Apoptotic cells were quantified by Annexin-V/7AAD-positive staining, using an Annexin-V-FITC/7AAD kit from Beckman Coulter. The kit was used according to the manufacturer’s instructions. In brief, treated and untreated (background control) cells (10⁵ cells/sample) were washed with DMEM cell culture medium supplemented with 2% FCS and centrifuged for 5 min at 400 g. Each sample was resuspended in 500 μL of DMEM with 2% FCS. Then 7-AAD was added to obtain concentrations of 1, 5, 10, and 20 μg/mL. Samples were incubated for 20 min on ice in darkness. After incubation, all samples were centrifuged (400 g, 5 min, 4 °C), washed once with 1 mL of PBS with 2% FCS (4 °C), centrifuged again (400 g, 5 min, 4 °C), and resuspended in 500 μLof PBS with 2% FCS (4 °C). Samples were stored on ice and analyzed by flow cytometry within 1 h on a flow cytometer (NAVIOS Beckman Coulter, Miami, FL, USA). Fluorescence intensity values between late apoptotic/dead and viable cells were considered to represent apoptotic cells.

For the cell cycle assay, BD Cycletest™ Plus DNA Reagent kit (BD Biosciences, San Jose, CA, USA) was used. Cell cycle analysis was performed by using flow cytometer (NAVIOS Beckman Coulter, Miami, FL, USA).

For gene expression study, mRNA was isolated from cells by using miRNeasy Mini Kit (Qiagen GmbH, Hilden, Germany). Then cDNA was produced with the Ipsogen RT Kit (Qiagen GmbH). qRT-PCR was performed by Rotor Gene 6000 (Qiagen GmbH, Hilden, Germany). Protein expressions were analyzed with western blot method. Bicinchoninic acid protein assay kit (Thermo Fisher Scientific, IL, USA) was used to determine protein concentration. All samples were electrophoresed in 10% SDS polyacrylamide gels. The proteins were then transferred to polyvinylidene difluoride (PVDF) membranes. PVDF membranes were incubated overnight with primary antibodies and β-actin antibody was used as a loading control.

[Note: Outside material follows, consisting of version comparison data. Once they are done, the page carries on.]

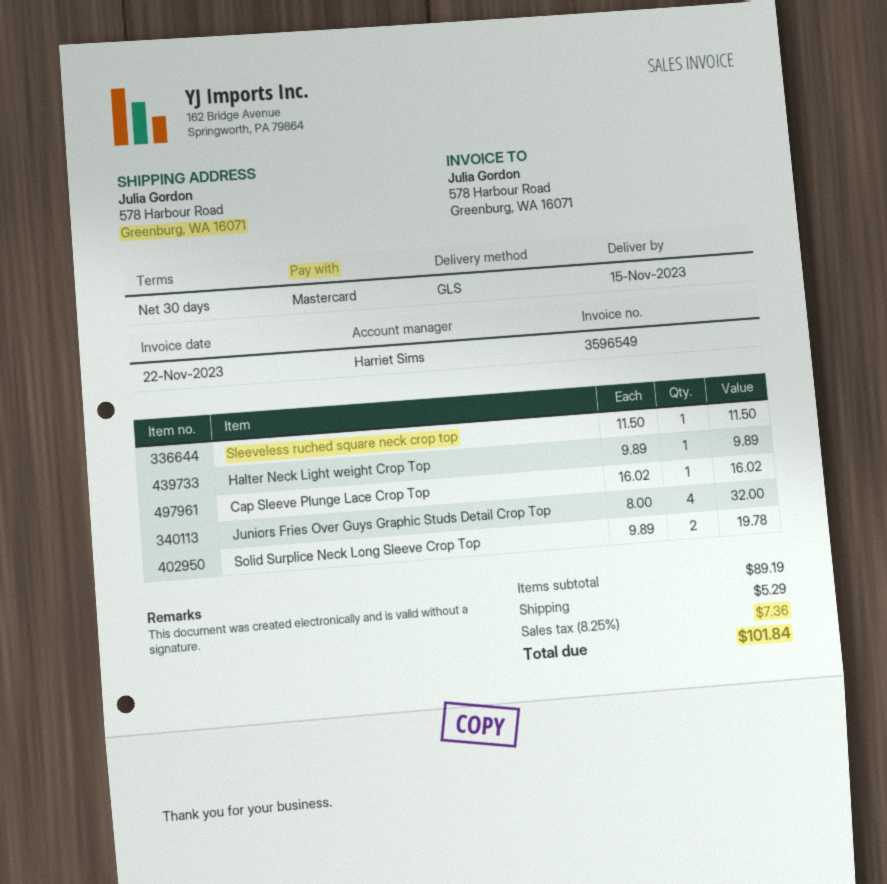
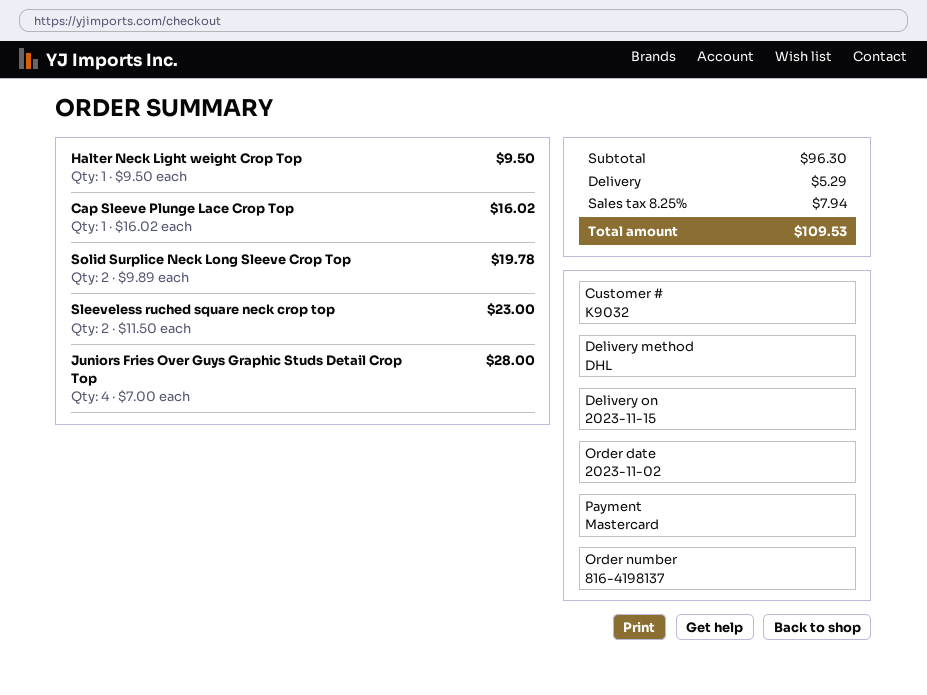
shipping method: GLS -> DHL
Sleeveless ruched square neck crop top: 1 x 11.50 = 11.50 -> 2 x 11.50 = 23.00
Halter Neck Light weight Crop Top: 1 x 9.89 = 9.89 -> 1 x 9.50 = 9.50
Juniors Fries Over Guys Graphic Studs Detail Crop Top: 4 x 8.00 = 32.00 -> 4 x 7.00 = 28.00
subtotal: 89.19 -> 96.30
tax: 8.25% = 7.36 -> 8.25% = 7.94
total: 101.84 -> 109.53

Immunoreactivities of the bands were visualized with chemiluminescence substrate Super Signal West Pico (cat. no.34080, Thermo Fisher Scientific, IL, USA). The density of each band was measured using an automatic electrophoresis gel image analysis system (Image Lab, Bio-Rad, USA), then normalized to beta-actin levels.

Statistical analyses: All values were shown as the mean ± SD, SEM or percentage. The unpaired Student’s t test was used for comparisons of the differences between mean values of two groups. Statistical analysis was carried out using GraphPad Instat version 3.05 (GraphPad Software Inc., San Diego, CA, USA). The p values of 0.05 or less were considered to be statistical significant.

3. Results

The supernatant of the cells treated with 150 mg/mLmethanol extract produced 11.0 ± 3.5% inhibition in NO levels. Apoptosis of the HGC-27 cells was not stimulated with methanol extract (0.6%) when compared to DMSO (0.5%). Proliferation assessed by cell cycle assay showed that the methanol extract decreased the G0/G1 phase of cell cycle (methanol extract: G0/G1 60.5%, G2 0.0%, and S 39.6%; DMSO: G0/G1 60.0%, G2 0.3%, and S 39.7%, p > 0.05). NFkB (2.5 fold), p16 (5.2 fold), p27 (2.4 fold), and p53 (2.2 fold) gene expressions were significantly augmented with methanol extract treatment. Similarly, NFkB (1.6 fold), p16 (4.4 fold), p27 (2.9 fold), and p53 (1.3 fold) protein expressions were significantly modified with methanol extract treatment.

4. Discussion

Our results showed that methanol extract of the Pistacia vera nut skin exhibited its anti-tumor activity against HGC-27 cells through elevation of apoptosis-related proteins. In a recent study, Rahman [4] has studied anticancer activities of mastic gum resin from Pistacia atlantica and found that the mastic gum resin suppressed proliferation of gastric adenocarcinoma (CRL-1739) cells. It was demonstrated in this study that the apoptotic effect to mastic gum resin was via the mitochondrial as shown by the up-regulation of Bax, down-regulation of Bcl-2 genes, and activation of caspase-9 and -3 activities [4].Our findings are the first to demonstrate that marked increases in p16, p27, and p53 gene and protein expressions may mediate the anticancer activity of the Pistacia vera nut skin methanol extract.